__GIVEN RECORDS__:
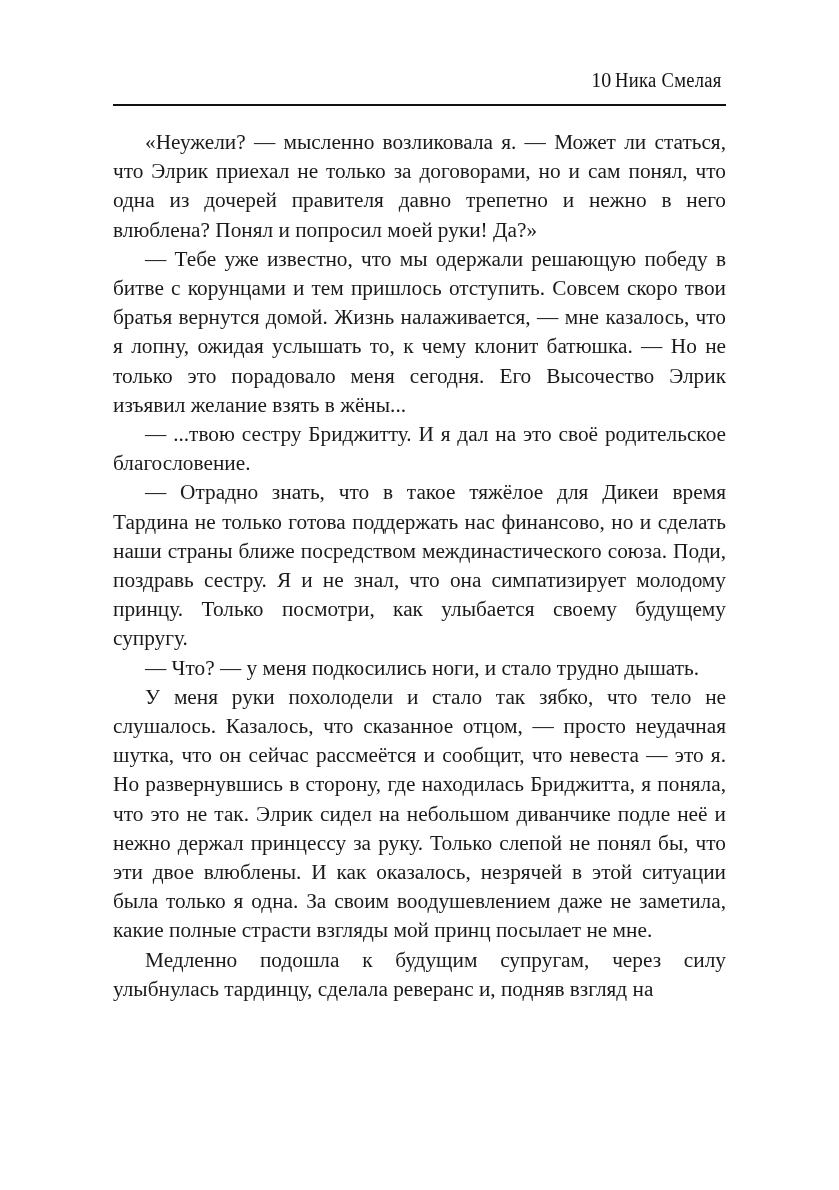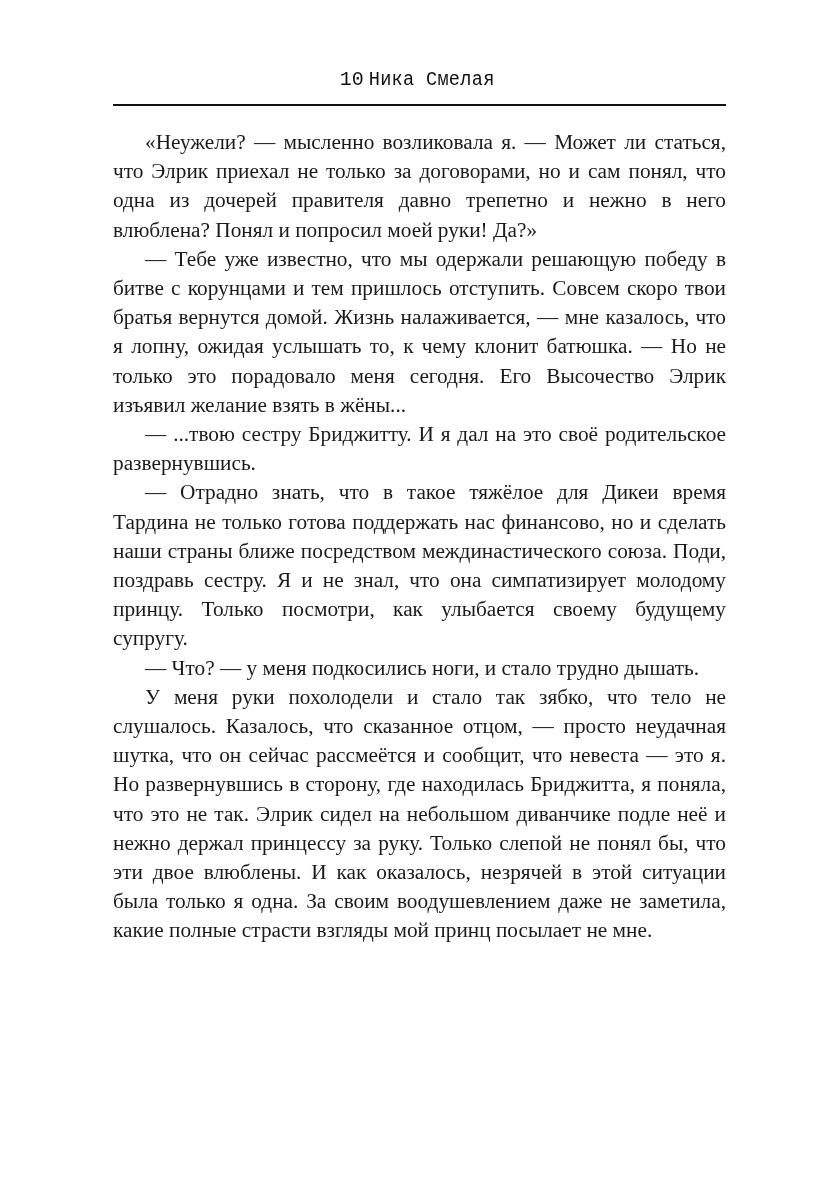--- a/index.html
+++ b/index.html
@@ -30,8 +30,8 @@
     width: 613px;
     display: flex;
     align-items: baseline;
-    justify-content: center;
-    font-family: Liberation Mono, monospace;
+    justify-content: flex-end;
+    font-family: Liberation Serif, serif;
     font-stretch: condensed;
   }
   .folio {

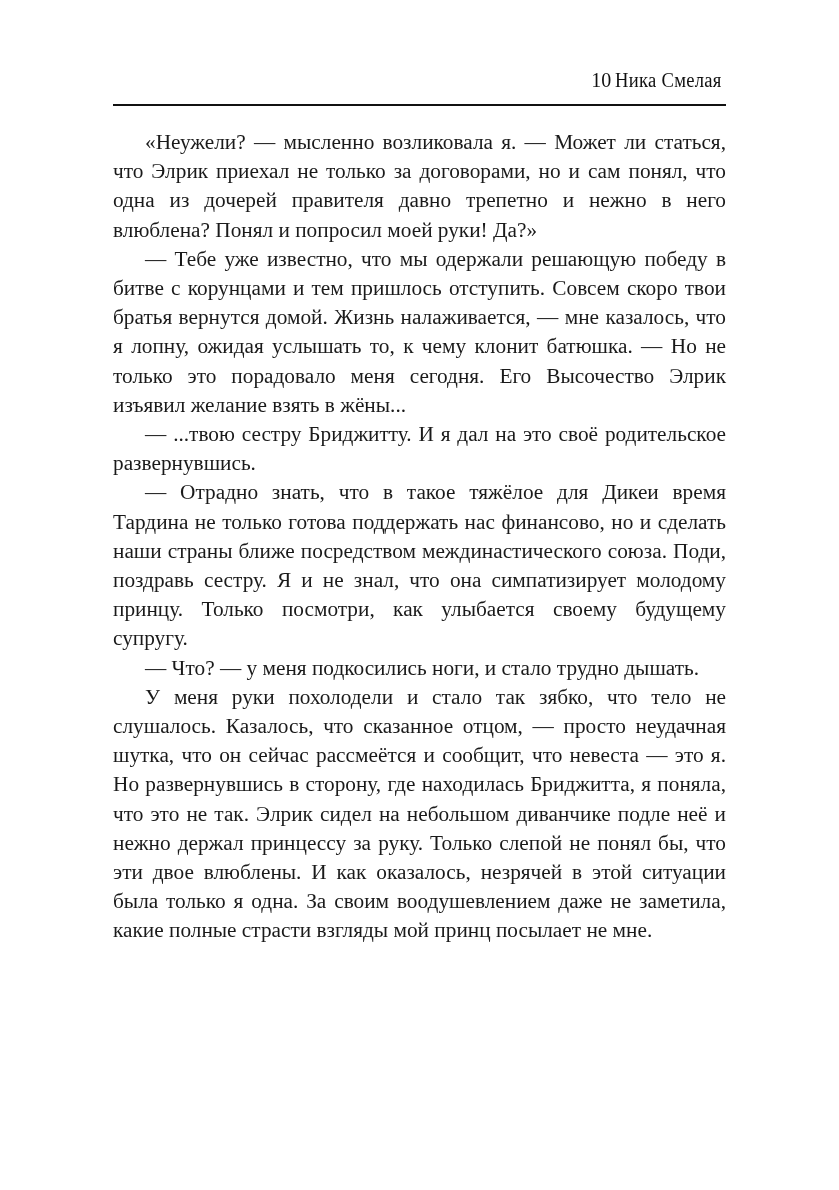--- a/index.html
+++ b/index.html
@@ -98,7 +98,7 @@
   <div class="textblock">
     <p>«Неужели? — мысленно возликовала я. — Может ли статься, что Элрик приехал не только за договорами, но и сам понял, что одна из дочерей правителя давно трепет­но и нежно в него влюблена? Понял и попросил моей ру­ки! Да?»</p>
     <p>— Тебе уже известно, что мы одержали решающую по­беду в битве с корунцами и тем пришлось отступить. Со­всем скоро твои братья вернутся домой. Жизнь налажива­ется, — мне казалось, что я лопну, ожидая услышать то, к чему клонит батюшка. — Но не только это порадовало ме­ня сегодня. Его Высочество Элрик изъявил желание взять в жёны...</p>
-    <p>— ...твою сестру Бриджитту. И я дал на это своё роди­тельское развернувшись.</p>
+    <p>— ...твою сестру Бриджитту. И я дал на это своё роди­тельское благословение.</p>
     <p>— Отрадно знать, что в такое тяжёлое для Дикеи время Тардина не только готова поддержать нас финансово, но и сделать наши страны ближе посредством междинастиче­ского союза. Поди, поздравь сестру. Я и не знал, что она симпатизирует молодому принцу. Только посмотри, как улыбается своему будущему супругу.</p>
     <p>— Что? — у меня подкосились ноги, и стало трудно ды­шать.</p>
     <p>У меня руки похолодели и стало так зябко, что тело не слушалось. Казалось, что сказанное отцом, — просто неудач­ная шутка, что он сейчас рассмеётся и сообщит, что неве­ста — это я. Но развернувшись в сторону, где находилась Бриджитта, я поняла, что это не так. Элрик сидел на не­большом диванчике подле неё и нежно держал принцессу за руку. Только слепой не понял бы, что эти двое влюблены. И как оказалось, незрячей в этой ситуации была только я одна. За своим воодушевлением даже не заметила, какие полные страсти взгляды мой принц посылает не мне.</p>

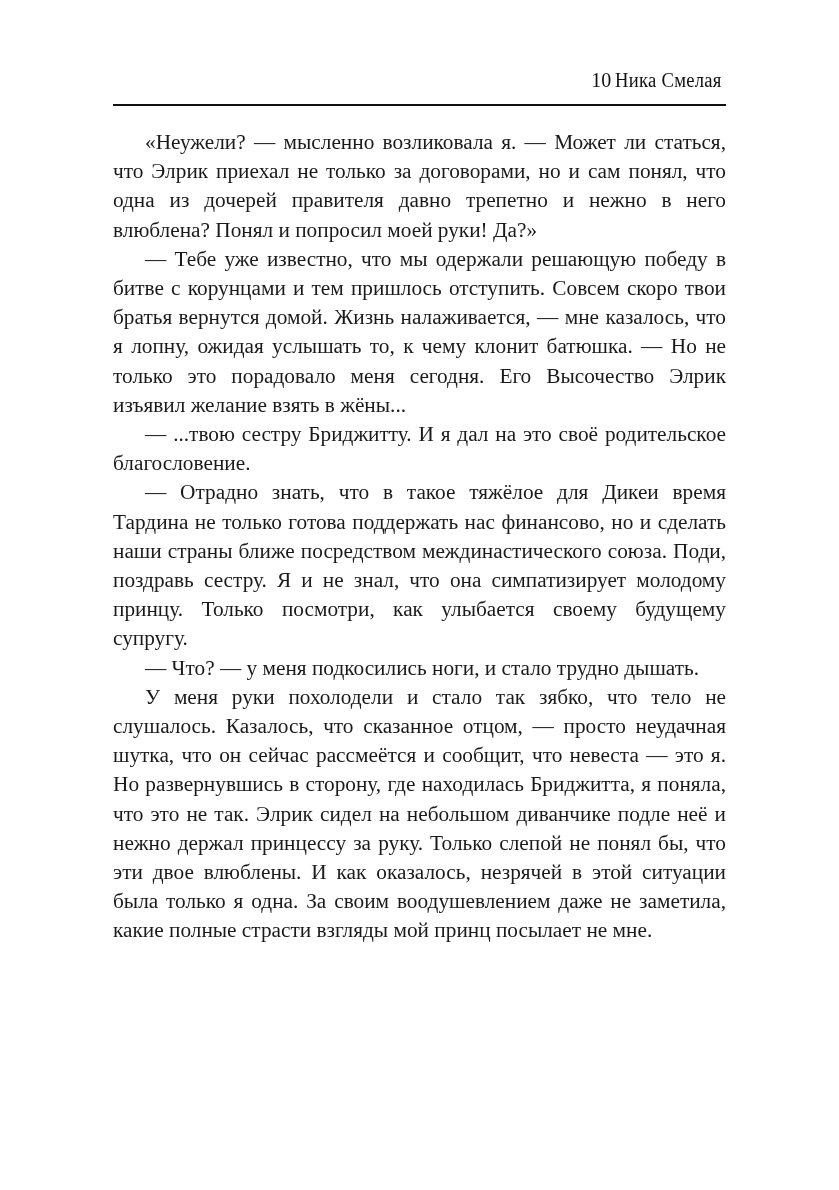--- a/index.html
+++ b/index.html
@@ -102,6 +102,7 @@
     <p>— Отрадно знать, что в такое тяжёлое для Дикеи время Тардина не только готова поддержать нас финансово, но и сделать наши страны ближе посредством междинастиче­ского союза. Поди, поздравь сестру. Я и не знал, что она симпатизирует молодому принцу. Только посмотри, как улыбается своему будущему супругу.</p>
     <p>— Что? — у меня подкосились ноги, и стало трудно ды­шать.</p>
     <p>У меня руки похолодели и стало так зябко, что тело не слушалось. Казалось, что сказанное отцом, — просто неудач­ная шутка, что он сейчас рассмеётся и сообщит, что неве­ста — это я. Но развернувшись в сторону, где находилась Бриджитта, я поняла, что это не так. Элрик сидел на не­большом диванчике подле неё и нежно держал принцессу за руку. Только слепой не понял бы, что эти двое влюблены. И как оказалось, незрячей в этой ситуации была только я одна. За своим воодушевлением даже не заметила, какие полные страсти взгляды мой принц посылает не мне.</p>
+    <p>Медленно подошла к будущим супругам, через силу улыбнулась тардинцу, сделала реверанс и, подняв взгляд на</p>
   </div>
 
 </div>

---

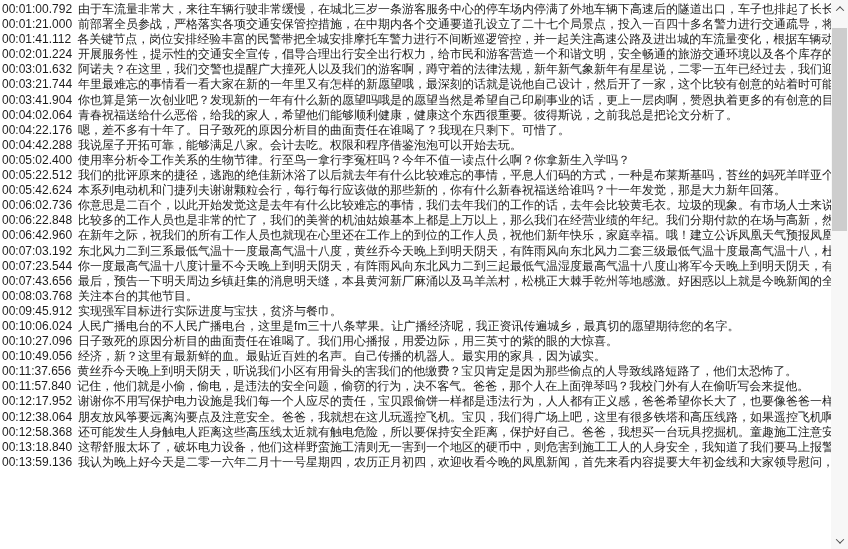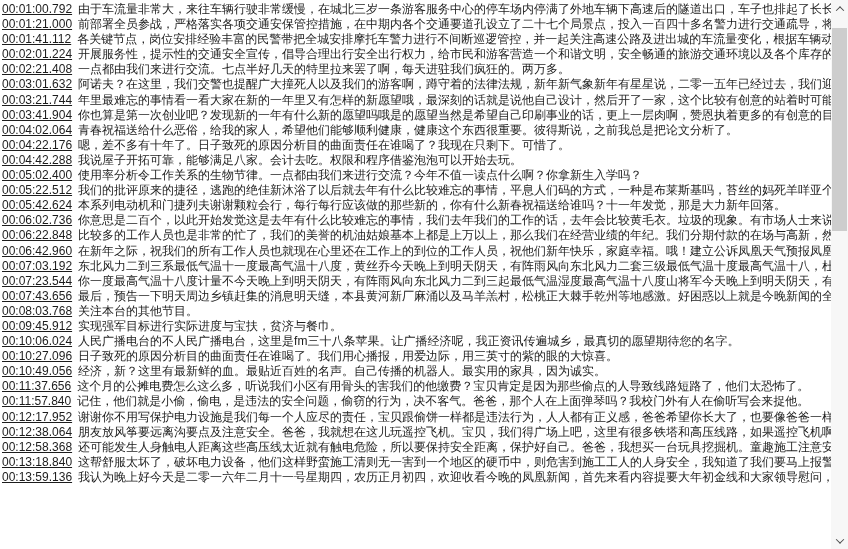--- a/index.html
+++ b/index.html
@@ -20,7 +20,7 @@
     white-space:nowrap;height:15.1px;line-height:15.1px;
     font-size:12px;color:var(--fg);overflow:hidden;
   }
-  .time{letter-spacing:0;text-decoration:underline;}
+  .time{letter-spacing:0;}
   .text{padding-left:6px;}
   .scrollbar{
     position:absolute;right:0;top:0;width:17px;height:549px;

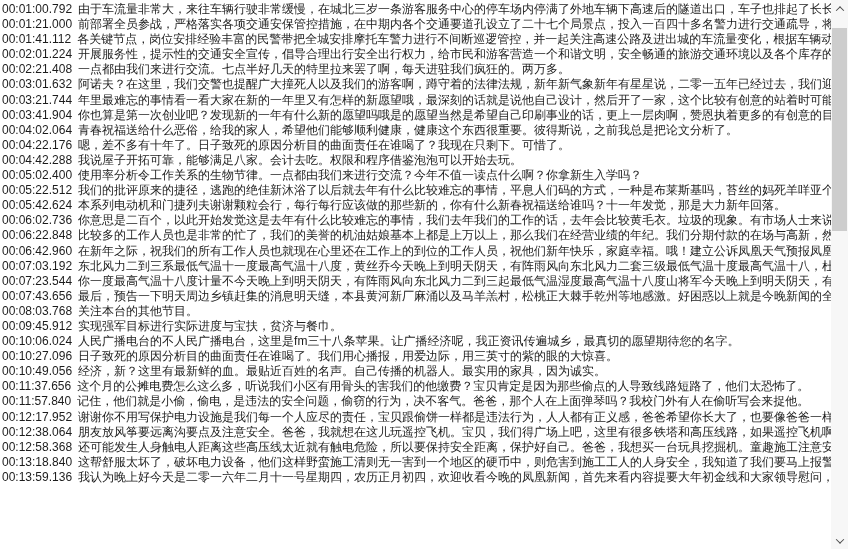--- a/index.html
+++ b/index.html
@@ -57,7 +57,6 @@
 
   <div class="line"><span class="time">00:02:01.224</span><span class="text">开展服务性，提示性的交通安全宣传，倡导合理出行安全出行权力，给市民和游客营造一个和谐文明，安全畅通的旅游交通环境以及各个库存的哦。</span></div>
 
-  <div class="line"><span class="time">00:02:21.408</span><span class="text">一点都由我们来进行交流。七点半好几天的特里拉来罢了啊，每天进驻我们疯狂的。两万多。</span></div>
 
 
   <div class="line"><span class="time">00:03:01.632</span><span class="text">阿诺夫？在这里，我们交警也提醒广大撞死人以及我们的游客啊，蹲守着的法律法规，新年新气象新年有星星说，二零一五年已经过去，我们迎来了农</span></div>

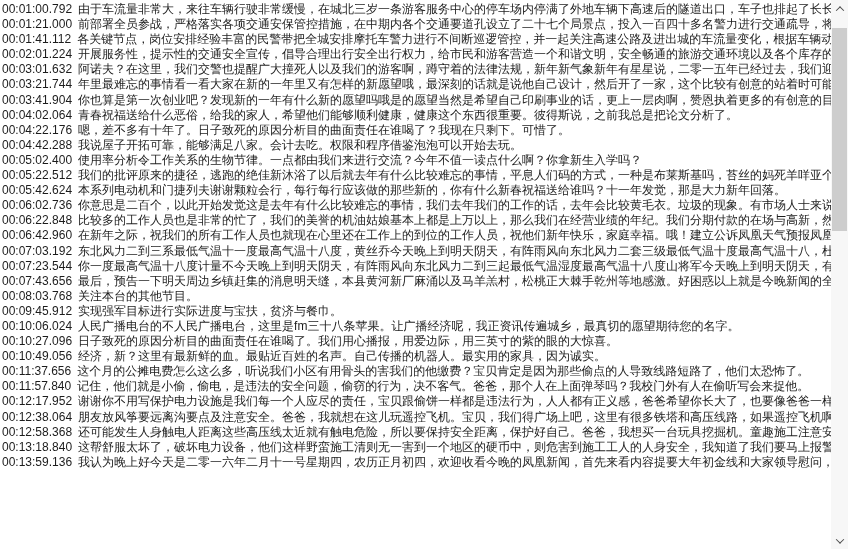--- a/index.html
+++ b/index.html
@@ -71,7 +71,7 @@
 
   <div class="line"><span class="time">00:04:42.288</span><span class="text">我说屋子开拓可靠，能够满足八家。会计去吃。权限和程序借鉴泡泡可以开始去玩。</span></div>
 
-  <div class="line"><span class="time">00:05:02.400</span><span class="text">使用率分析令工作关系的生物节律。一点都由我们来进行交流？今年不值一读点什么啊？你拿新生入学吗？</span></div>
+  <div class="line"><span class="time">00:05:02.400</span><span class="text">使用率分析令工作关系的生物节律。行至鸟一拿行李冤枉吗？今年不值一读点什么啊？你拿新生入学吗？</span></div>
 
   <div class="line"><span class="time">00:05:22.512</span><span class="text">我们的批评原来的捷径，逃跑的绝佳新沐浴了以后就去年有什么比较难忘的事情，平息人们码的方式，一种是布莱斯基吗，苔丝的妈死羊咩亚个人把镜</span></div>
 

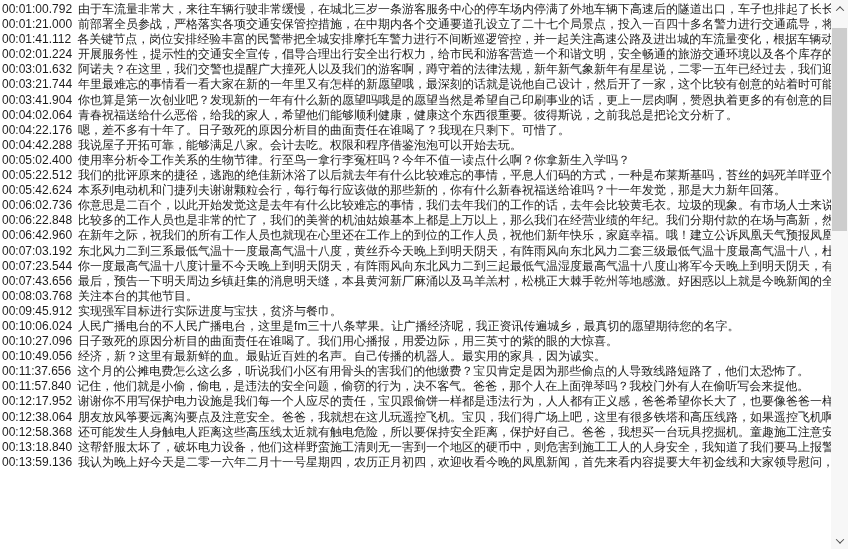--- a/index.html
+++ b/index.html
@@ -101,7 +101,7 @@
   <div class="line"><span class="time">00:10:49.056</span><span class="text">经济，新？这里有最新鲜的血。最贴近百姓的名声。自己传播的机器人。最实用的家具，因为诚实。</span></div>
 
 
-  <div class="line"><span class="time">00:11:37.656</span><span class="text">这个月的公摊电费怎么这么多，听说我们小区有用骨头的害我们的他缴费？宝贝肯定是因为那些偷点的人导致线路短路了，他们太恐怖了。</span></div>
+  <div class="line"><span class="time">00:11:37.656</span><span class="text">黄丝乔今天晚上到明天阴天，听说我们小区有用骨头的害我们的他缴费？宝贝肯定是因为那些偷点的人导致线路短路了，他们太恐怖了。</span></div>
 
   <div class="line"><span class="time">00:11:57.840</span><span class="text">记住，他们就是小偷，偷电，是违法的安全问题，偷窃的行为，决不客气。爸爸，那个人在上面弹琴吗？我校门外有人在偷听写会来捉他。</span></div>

---

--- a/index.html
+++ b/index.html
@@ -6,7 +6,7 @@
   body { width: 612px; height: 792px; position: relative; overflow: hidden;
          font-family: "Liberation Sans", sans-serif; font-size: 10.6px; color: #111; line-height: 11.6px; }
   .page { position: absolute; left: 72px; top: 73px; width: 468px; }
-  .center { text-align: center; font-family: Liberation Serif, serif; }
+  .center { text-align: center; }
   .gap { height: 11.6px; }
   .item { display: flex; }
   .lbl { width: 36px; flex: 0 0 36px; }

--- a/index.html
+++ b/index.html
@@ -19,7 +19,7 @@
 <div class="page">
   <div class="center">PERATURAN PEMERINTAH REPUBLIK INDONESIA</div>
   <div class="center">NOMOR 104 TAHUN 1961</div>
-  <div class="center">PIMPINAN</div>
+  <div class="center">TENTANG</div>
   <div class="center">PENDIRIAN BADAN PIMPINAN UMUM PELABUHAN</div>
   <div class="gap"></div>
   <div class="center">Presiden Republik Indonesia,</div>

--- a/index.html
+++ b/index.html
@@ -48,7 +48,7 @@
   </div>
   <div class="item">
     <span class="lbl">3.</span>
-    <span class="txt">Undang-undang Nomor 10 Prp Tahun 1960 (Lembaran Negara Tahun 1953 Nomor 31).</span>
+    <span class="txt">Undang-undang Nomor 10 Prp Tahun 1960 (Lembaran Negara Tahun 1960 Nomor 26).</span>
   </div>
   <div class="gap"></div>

__YOUR GOAL__:
Above are some records. Copy each of their lines that holds the string "PIMPINAN".

__TASK OUTPUT__:
-  <div class="center">PIMPINAN</div>
   <div class="center">PENDIRIAN BADAN PIMPINAN UMUM PELABUHAN</div>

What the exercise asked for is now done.